Shary, Timothy (Matthew) 1967-
SHARY, Timothy (Matthew) 1967-
PERSONAL: Born August 17, 1967, in Cheverly, MD; son of Robert James and Cecilia Rose (Nagle) Shary; married Rebecca Maloney, September 15, 2000. Ethnicity: "Caucasian." Education: Hampshire College, B.A., 1991; Ohio University, M.A. (film scholarship), 1993; University of Massachusetts, Ph.D. (communications), 1998. Politics: Green Party.
ADDRESSES: Offıce—Screen Studies Department, Clark University, 950 Main St., Worcester, MA 01610. E-mail—[email protected].
CAREER: Educator, film critic, and historian. University of Massachusetts, Amherst, lecturer; Clark University, Worcester, MA, visiting lecturer, then assistant professor of screen studies, 1997—.

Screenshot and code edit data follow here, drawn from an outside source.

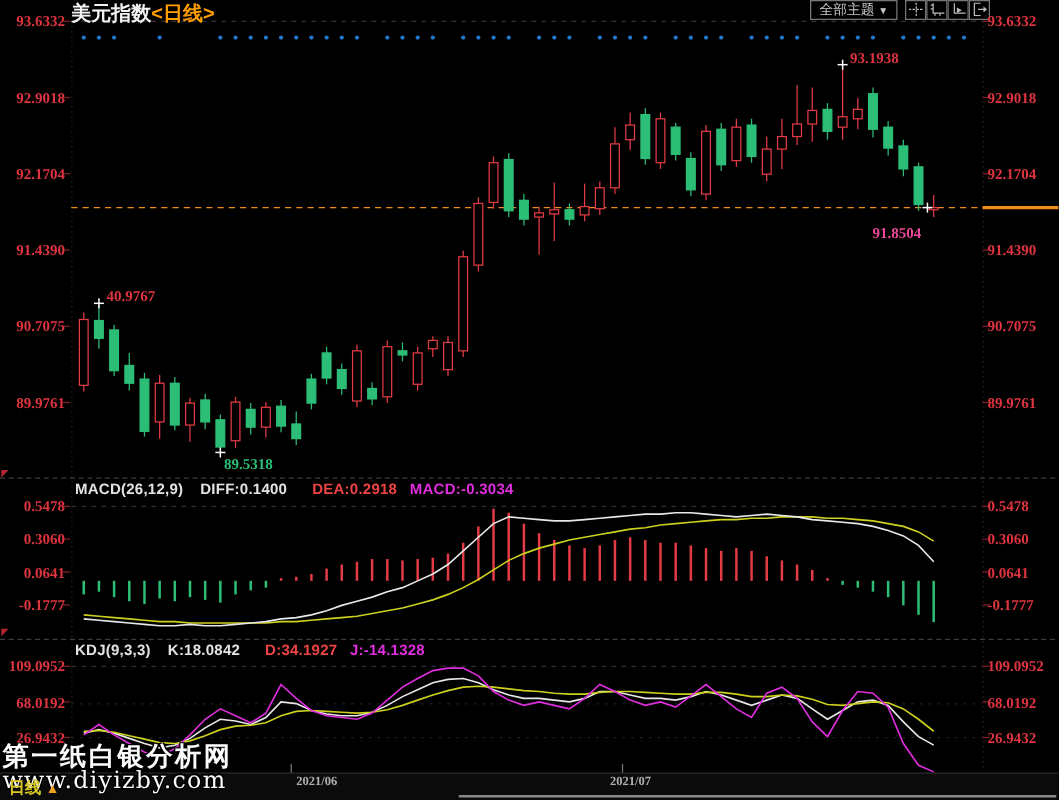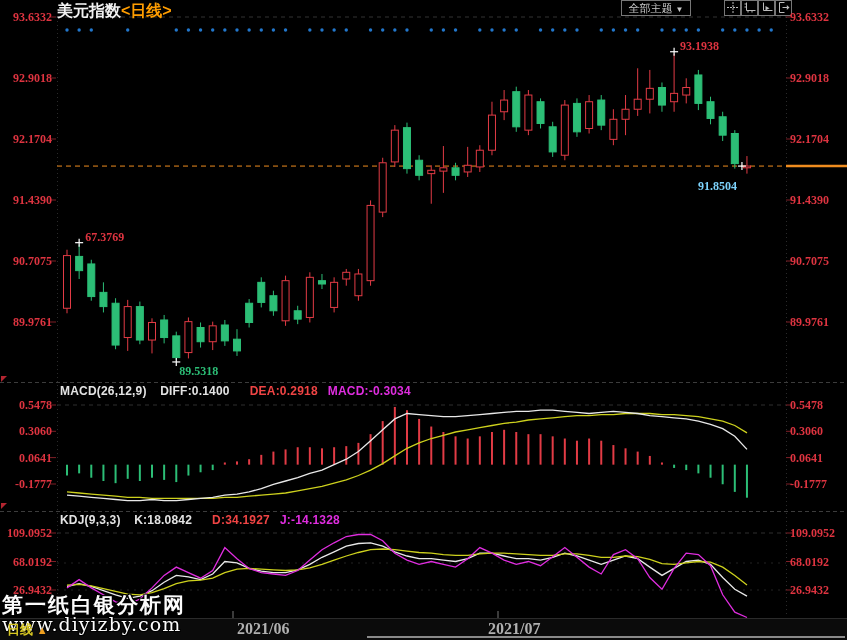"全部主题 ▼" #dropdown { left: 621px -> 648px }
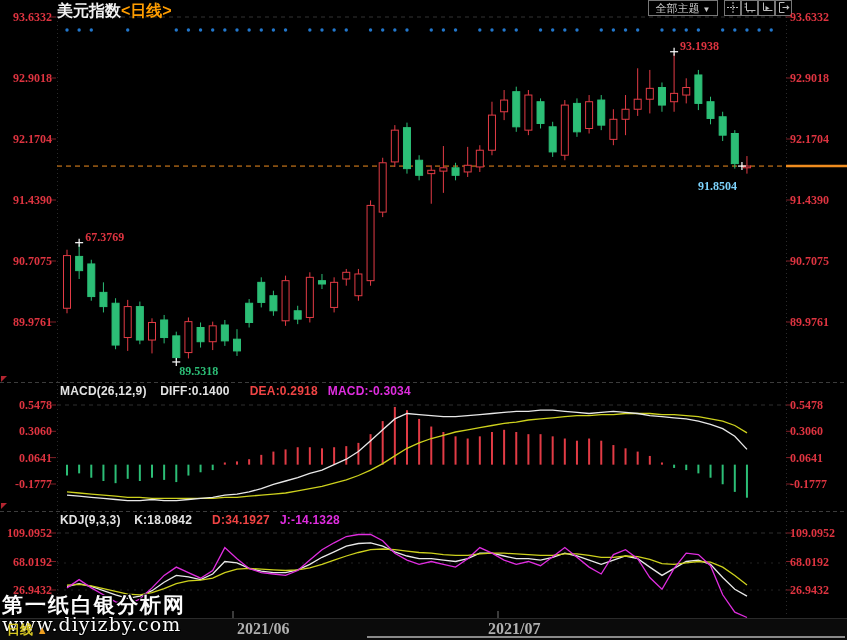"91.8504" div.marker-lbl { color: #7dd3fc -> #ec4899 }
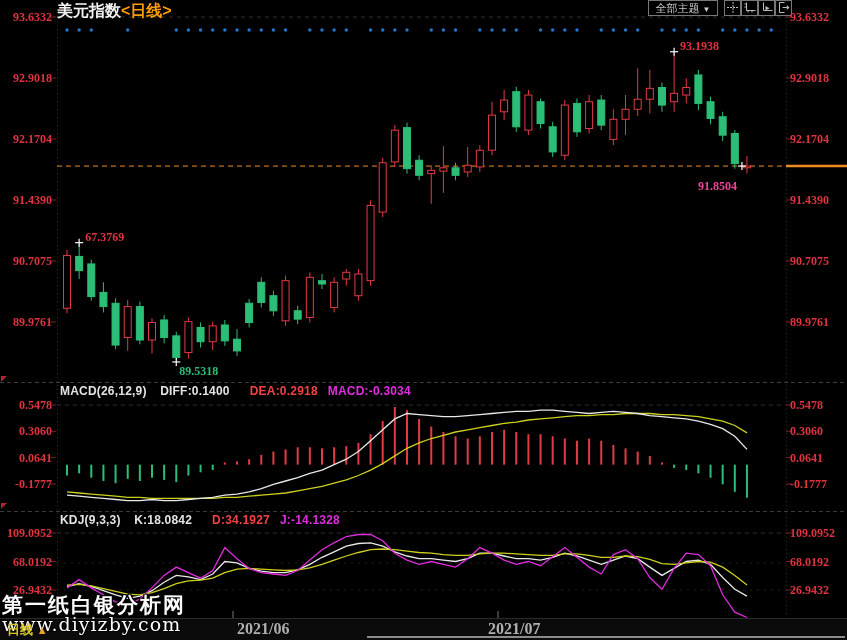"67.3769" div.marker-lbl { text: 67.3769 -> 40.9767 }
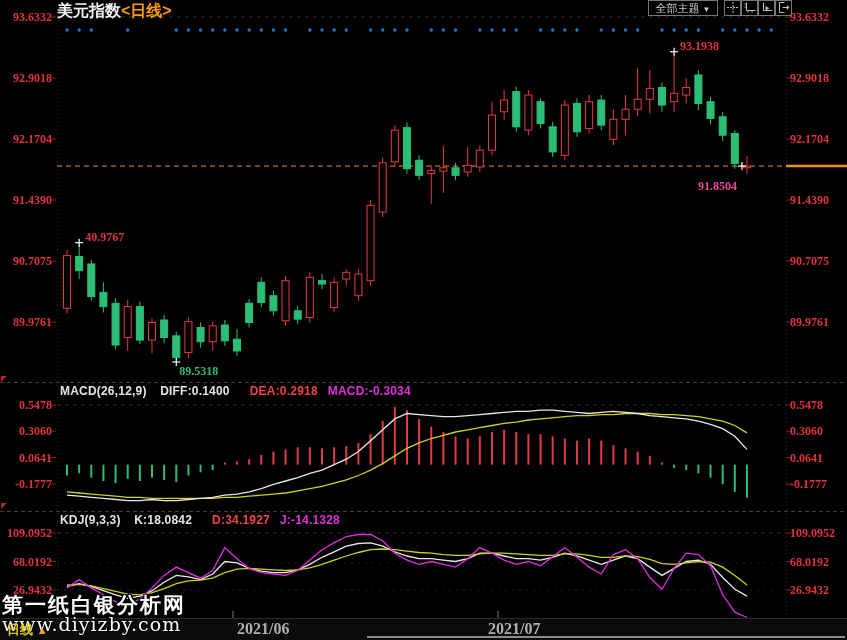"2021/06" .date-lbl { font-size: 16px -> 10px }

MEMBER: Society for Cinema Studies, National Communication Association, University Film and Video Association, Phi Kappa Phi.
WRITINGS:
Generation Multiplex: The Image of Youth in Contemporary American Cinema, foreword by David Considine, University of Texas Press (Austin, TX), 2002.
Contributor to anthologies, including Pictures of a Generation on Hold, Media Studies Working Group, 1996; Postmodernism in the Cinema, Berghahn Books, 1998; and Sugar, Spice, and Everything Nice: Cinemas of Girlhood, Wayne State University Press, 2002. Contributor to periodicals, including Wide Angle, Film Criticism, Post Script, Film Quarterly, Journal of Popular Film and Television, Telemedium: The Journal of Media Literacy, and Point of View..
WORK IN PROGRESS: Editing an anthology of articles on youth in international cinema; researching masculinity in the films of Michael Mann.
SIDELIGHTS: Timothy Shary is both an assistant professor and a lifelong student of film history whose areas of special interest include contemporary American cinema, especially films about youth, and the films of directors Alfred Hitchcock, Ingmar Bergman, and Atom Egoyan. In addition to teaching at Clark University and contributing scholarship to film journals and anthologies, Shary is the author of Generation Multiplex: The Image of Youth in Contemporary American Cinema, a work of scholarship in which he argues that while some teen films exploit young audiences, they have increasingly become more responsive to the needs of teen audiences in their subject matter and representation of diversity.
Described by Library Journal contributor Andrea Slonosky as "an engaging and thorough look at American teen movies" of the 1980s and 1990s, Generation Multiplex examines the art of film as a reflection rather than a molder of adolescent culture. The book examines the depiction of teens in such films as the quirky Welcome to the Dollhouse, directed by Todd Solondz, and the mainstream comedy Porky's, as well as in such sequel-spawning slasher films as Scream and I Know What You Did Last Summer. Shary credits the placement of large, multiscreen movie theatres in shopping malls frequented by teens as the impetus for the growth in the teen film industry, which he divides into such subgenres as "The Youth Horror Film," "Youth in Love and Having Sex," and "Youth and Science." The book includes a wealth of obscure films rarely studied in an academic context, and Shary appends a list of best and worst films for the more general reader. "Appropriately, Shary criticizes some film reviewers for their condescending attitude toward teen films," a reviewer noted in Publishers Weekly, and such criticism is balanced by Shary's own admission that his judgments in reviewing the almost 400 films mentioned in his book are also informed by his "personal ideological positions." Calling Shary "an unapologetic genre critic in an age of postmodern theorists and archival worker bees," Cineaste reviewer Thomas Doherty praised Generation Multiplex as "a remarkably comprehensive work" of film scholarship.
Shary told CA: "I've always been very fortunate in my educational opportunities, especially when I was a teenager, and becoming a teacher made me all the more concerned about how young people understand the mediated world around them. I was drawn to studying youth films because few scholars have taken them seriously, even though they are very important to the population they portray. The fact that so few schools in the United States teach any form of media literacy is appalling, and I hope that by showing young people how they can gain critical power through examining texts about themselves, youth will become more responsible receivers and producers of media."
BIOGRAPHICAL AND CRITICAL SOURCES:
PERIODICALS
Choice, January, 2003, W. Graebner, review of Generation Multiplex: The Image of Youth in Contemporary American Cinema, p. 833.
Cineaste, spring, 2003, Thomas Doherty, review of Generation Multiplex, p. 56.
Journal of American Culture, March, 2003, Harry Eiss, review of Generation Multiplex, p. 148.
Journal of Popular Culture, August, 2003, Donna Waller Harper, review of Generation Multiplex, p. 139.
Library Journal, November 1, 2002, Andrea Slonosky, review of Generation Multiplex, p. 93.
Publishers Weekly, October 14, 2002, review of Generation Multiplex, p. 75.